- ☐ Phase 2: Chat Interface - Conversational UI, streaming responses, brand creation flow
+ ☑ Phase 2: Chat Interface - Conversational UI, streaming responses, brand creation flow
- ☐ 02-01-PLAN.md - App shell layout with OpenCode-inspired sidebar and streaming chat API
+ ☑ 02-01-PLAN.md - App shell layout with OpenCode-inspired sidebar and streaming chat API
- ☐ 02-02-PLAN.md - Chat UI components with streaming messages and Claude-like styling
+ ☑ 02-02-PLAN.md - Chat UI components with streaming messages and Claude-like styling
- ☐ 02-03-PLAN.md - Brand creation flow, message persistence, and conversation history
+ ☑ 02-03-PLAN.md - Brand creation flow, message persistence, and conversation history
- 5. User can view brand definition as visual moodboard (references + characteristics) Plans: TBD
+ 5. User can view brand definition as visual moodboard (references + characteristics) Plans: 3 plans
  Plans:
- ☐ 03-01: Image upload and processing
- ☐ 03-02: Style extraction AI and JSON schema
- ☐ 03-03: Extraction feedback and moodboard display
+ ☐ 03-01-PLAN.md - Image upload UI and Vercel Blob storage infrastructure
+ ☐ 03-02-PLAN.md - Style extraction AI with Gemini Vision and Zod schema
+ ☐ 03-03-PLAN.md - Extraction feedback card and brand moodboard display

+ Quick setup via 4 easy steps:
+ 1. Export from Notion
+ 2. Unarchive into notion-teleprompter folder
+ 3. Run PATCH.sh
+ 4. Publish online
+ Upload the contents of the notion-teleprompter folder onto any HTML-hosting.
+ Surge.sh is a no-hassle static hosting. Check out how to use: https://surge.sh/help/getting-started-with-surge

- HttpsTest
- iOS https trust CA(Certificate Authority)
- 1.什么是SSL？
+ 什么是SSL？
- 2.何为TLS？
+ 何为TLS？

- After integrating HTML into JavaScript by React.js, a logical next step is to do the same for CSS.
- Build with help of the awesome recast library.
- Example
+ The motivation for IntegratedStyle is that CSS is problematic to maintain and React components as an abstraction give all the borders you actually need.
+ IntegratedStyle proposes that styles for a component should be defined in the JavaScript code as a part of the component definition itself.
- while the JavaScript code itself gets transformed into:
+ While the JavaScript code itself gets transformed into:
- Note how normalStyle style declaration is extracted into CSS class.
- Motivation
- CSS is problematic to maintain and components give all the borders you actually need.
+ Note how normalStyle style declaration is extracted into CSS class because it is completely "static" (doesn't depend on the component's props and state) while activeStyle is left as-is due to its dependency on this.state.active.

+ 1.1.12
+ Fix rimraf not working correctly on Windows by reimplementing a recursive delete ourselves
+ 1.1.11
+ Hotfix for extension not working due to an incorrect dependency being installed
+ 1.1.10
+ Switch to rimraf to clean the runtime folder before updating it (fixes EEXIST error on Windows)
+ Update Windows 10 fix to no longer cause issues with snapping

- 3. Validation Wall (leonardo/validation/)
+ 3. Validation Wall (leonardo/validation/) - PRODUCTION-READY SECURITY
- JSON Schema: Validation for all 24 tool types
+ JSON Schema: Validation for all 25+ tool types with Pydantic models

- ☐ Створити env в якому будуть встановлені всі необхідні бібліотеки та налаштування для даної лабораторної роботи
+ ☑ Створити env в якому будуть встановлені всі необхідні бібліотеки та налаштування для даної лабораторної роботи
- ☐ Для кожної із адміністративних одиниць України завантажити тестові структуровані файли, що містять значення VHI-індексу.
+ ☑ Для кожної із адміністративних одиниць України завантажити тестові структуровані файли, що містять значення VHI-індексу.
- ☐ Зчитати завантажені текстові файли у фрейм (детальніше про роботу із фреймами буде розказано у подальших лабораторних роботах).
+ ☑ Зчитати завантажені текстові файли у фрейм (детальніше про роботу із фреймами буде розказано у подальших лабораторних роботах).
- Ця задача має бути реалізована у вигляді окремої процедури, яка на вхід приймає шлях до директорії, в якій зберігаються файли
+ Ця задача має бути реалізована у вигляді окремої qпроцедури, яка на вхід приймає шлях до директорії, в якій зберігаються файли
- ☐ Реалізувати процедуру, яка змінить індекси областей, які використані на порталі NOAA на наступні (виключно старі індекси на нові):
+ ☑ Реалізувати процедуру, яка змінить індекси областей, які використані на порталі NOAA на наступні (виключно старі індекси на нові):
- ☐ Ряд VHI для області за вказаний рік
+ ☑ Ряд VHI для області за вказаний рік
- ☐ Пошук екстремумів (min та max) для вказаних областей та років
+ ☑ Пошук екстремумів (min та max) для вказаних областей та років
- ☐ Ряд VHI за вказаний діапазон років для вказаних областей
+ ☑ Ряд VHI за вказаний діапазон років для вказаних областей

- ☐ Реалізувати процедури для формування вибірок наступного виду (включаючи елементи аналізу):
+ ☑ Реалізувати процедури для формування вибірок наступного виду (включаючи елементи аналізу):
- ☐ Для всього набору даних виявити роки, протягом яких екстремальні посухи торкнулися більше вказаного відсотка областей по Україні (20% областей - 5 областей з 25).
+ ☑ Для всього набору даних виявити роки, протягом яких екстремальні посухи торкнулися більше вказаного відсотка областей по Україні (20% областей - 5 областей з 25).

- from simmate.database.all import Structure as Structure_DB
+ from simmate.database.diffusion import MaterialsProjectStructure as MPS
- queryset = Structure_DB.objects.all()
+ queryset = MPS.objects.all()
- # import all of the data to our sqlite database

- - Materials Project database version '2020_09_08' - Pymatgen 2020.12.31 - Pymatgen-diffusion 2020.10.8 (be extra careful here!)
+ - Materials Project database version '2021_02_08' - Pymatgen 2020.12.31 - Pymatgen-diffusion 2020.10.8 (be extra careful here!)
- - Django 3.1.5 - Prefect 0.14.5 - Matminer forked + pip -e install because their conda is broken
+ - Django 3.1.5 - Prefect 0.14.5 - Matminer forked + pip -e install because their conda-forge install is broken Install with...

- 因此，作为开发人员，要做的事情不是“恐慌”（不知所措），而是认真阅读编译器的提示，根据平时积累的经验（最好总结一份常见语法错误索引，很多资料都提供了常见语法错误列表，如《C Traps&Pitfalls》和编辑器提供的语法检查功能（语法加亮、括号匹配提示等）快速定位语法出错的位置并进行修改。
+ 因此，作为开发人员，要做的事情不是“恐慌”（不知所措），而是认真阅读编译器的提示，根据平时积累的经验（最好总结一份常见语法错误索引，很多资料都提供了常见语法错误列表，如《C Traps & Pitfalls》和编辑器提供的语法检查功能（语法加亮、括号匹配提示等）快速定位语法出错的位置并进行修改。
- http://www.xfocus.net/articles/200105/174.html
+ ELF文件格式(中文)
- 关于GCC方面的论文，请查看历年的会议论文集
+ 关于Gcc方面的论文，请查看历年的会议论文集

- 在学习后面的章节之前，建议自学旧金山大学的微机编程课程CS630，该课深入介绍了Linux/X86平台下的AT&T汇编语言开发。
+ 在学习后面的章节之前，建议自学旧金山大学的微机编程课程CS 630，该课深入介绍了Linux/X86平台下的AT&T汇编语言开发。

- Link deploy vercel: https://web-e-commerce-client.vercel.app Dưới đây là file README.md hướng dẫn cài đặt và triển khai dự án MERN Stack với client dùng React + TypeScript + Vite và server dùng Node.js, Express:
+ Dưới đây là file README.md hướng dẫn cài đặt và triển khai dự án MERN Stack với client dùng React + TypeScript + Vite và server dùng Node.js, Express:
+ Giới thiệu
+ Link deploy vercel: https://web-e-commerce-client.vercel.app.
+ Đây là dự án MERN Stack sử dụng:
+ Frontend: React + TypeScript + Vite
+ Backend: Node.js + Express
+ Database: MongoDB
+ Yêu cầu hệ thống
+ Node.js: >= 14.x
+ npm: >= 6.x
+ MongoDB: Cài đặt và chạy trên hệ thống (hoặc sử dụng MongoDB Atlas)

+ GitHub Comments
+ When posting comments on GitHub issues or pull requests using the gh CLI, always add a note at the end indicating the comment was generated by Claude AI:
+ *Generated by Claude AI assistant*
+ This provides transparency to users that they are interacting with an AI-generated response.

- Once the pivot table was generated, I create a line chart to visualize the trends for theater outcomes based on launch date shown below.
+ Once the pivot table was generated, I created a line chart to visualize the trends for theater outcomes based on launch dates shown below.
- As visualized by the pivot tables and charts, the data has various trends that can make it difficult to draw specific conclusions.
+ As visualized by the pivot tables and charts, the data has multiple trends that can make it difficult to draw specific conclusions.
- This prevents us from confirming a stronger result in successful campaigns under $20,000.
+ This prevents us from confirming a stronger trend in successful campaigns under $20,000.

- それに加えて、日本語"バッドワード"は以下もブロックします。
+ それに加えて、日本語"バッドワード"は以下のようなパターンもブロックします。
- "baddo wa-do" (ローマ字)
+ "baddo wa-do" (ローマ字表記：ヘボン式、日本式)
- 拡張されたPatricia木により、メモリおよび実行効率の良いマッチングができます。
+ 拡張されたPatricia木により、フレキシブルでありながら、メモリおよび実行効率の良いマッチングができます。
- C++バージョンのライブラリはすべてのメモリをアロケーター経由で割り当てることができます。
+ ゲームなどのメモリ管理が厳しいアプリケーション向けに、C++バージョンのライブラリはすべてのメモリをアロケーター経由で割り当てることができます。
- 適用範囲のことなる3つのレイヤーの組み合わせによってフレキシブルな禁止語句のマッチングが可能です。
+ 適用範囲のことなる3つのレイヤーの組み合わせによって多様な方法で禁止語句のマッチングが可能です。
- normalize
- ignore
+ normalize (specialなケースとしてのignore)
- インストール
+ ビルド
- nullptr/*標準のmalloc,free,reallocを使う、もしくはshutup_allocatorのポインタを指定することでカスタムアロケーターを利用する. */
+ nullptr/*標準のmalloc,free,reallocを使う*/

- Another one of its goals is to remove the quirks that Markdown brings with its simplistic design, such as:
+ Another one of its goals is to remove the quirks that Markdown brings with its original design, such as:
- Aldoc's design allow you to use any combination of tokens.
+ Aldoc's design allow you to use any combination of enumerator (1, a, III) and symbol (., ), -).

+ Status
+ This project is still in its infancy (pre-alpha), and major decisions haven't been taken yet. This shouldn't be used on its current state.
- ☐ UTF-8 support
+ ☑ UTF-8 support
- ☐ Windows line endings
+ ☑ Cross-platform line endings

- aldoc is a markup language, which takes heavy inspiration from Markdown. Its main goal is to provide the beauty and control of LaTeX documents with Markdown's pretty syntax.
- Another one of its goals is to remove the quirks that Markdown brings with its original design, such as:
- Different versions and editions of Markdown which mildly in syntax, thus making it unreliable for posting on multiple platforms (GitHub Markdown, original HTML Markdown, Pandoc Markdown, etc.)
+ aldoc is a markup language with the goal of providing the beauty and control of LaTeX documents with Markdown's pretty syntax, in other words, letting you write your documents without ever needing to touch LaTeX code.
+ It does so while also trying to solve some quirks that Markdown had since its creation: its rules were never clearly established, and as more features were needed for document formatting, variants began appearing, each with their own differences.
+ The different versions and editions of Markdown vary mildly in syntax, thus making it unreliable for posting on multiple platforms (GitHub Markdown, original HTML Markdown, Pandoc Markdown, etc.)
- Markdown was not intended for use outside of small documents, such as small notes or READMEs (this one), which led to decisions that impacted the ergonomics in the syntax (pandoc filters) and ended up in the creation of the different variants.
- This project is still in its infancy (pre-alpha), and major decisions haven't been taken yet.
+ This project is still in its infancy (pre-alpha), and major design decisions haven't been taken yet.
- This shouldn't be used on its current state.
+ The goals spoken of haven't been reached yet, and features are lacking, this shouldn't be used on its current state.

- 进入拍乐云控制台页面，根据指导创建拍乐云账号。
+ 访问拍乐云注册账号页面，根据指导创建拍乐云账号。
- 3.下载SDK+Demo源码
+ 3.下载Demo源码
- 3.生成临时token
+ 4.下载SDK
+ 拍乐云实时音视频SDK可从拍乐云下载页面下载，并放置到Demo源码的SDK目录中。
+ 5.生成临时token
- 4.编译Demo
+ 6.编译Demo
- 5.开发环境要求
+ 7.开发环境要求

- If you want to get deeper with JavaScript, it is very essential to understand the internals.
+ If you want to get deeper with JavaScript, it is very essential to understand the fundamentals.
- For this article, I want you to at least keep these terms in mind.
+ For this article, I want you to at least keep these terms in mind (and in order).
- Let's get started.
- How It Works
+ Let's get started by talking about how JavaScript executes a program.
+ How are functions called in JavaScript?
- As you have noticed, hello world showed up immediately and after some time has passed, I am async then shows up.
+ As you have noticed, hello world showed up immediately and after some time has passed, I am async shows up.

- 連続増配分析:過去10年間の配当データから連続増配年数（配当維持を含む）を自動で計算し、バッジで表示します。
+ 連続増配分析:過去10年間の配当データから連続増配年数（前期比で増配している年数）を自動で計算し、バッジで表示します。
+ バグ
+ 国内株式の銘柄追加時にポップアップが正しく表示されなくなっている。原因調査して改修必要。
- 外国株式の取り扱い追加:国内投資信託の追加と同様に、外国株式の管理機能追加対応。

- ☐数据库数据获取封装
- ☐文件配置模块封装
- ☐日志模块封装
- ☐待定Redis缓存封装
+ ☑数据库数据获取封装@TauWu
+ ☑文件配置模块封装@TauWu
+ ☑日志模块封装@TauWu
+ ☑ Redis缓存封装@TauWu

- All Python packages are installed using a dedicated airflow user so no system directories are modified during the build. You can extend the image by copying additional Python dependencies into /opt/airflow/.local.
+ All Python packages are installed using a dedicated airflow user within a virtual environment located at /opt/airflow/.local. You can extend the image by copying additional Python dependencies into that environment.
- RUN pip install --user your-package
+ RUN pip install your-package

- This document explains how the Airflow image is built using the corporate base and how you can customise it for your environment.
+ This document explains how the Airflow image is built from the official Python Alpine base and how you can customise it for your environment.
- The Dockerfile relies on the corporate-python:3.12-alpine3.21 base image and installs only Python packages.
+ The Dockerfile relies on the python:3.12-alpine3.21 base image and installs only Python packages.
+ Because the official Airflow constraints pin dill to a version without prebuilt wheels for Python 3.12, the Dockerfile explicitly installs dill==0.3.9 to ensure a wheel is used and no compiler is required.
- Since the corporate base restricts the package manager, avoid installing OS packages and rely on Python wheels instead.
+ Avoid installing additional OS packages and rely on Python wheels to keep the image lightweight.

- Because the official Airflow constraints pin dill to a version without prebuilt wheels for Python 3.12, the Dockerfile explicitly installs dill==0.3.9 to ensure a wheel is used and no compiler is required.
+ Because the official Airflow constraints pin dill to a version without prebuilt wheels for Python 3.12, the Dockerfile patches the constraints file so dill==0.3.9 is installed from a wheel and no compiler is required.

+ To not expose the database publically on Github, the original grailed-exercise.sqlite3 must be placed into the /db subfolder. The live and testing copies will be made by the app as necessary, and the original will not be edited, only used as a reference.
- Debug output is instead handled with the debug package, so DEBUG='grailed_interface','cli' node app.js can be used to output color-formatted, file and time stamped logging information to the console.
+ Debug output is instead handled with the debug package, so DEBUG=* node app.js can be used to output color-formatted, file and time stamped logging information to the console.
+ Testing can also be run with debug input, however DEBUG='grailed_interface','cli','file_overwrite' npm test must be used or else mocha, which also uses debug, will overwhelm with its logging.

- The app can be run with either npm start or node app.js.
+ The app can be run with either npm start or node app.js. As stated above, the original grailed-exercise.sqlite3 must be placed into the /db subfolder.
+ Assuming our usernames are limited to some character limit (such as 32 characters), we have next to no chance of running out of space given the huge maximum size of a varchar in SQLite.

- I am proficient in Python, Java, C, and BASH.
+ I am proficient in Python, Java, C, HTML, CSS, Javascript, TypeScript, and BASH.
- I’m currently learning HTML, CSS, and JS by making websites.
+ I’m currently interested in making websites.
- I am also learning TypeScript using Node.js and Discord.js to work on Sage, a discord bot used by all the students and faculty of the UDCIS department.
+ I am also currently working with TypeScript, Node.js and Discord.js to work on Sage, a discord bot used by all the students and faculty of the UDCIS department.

· · ·

### Problem description
Above are the entries. Output exactly the lines beginning with the line that has "with Pydantic models" and ending with the line that has "- ☐ Реалізувати процедуру, яка".

### Task result
+ JSON Schema: Validation for all 25+ tool types with Pydantic models

- ☐ Створити env в якому будуть встановлені всі необхідні бібліотеки та налаштування для даної лабораторної роботи
+ ☑ Створити env в якому будуть встановлені всі необхідні бібліотеки та налаштування для даної лабораторної роботи
- ☐ Для кожної із адміністративних одиниць України завантажити тестові структуровані файли, що містять значення VHI-індексу.
+ ☑ Для кожної із адміністративних одиниць України завантажити тестові структуровані файли, що містять значення VHI-індексу.
- ☐ Зчитати завантажені текстові файли у фрейм (детальніше про роботу із фреймами буде розказано у подальших лабораторних роботах).
+ ☑ Зчитати завантажені текстові файли у фрейм (детальніше про роботу із фреймами буде розказано у подальших лабораторних роботах).
- Ця задача має бути реалізована у вигляді окремої процедури, яка на вхід приймає шлях до директорії, в якій зберігаються файли
+ Ця задача має бути реалізована у вигляді окремої qпроцедури, яка на вхід приймає шлях до директорії, в якій зберігаються файли
- ☐ Реалізувати процедуру, яка змінить індекси областей, які використані на порталі NOAA на наступні (виключно старі індекси на нові):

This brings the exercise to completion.